» **Data shown**:
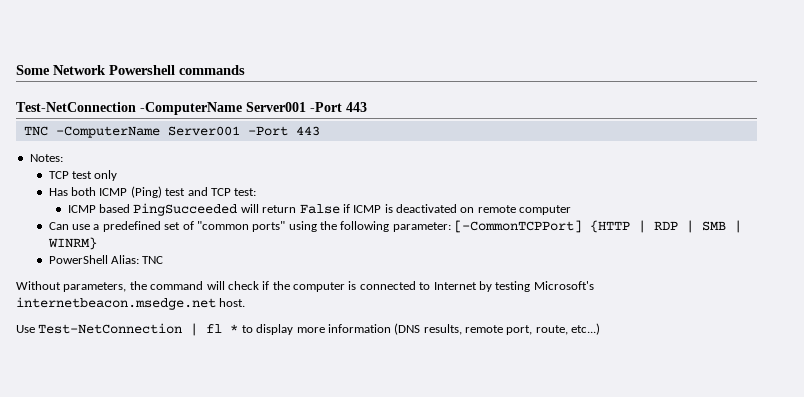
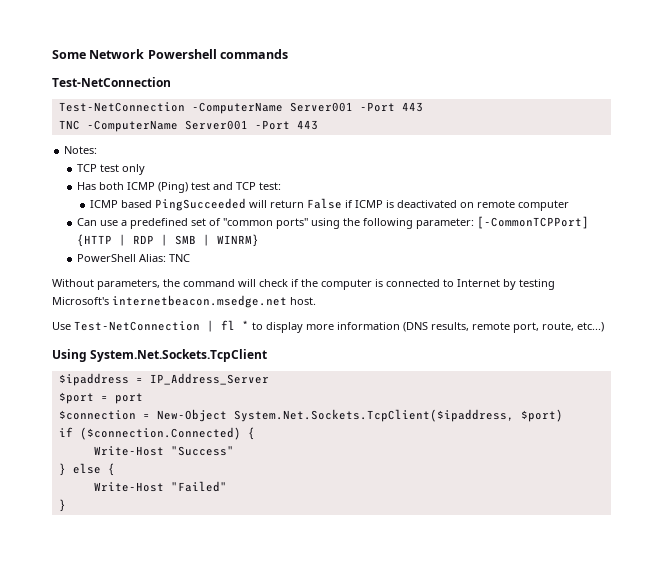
  Some Network Powershell commands
+ Test-NetConnection
+ Using System.Net.Sockets.TcpClient
+ $ipaddress = IP_Address_Server
+ $port = port
+ $connection = New-Object System.Net.Sockets.TcpClient($ipaddress, $port)
+ if ($connection.Connected) {
+ Write-Host "Success"
+ } else {
+ Write-Host "Failed"
+ }

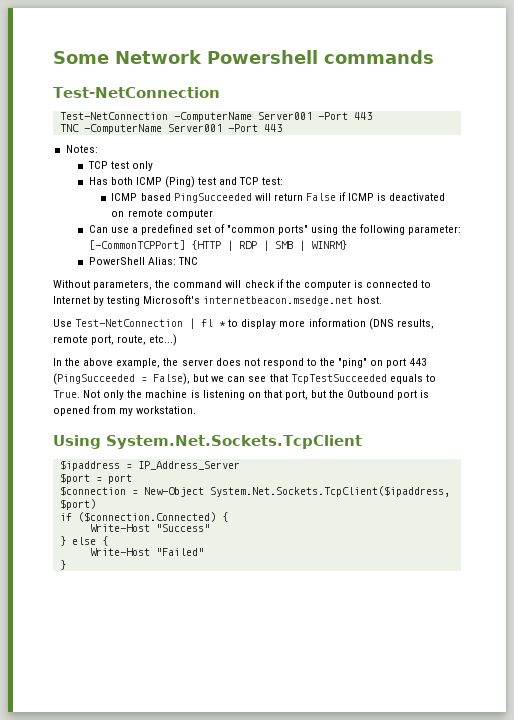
+ In the above example, the server does not respond to the "ping" on port 443 (PingSucceeded = False), but we can see that TcpTestSucceeded equals to True. Not only the machine is listening on that port, but the Outbound port is opened from my workstation.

» **Your task**: Any picture in the material is to be left out, and everything else is to be retyped as is.

» **Response for this exercise**:
  Some Network Powershell commands
+ Test-NetConnection
+ Using System.Net.Sockets.TcpClient
+ $ipaddress = IP_Address_Server
+ $port = port
+ $connection = New-Object System.Net.Sockets.TcpClient($ipaddress, $port)
+ if ($connection.Connected) {
+ Write-Host "Success"
+ } else {
+ Write-Host "Failed"
+ }

+ In the above example, the server does not respond to the "ping" on port 443 (PingSucceeded = False), but we can see that TcpTestSucceeded equals to True. Not only the machine is listening on that port, but the Outbound port is opened from my workstation.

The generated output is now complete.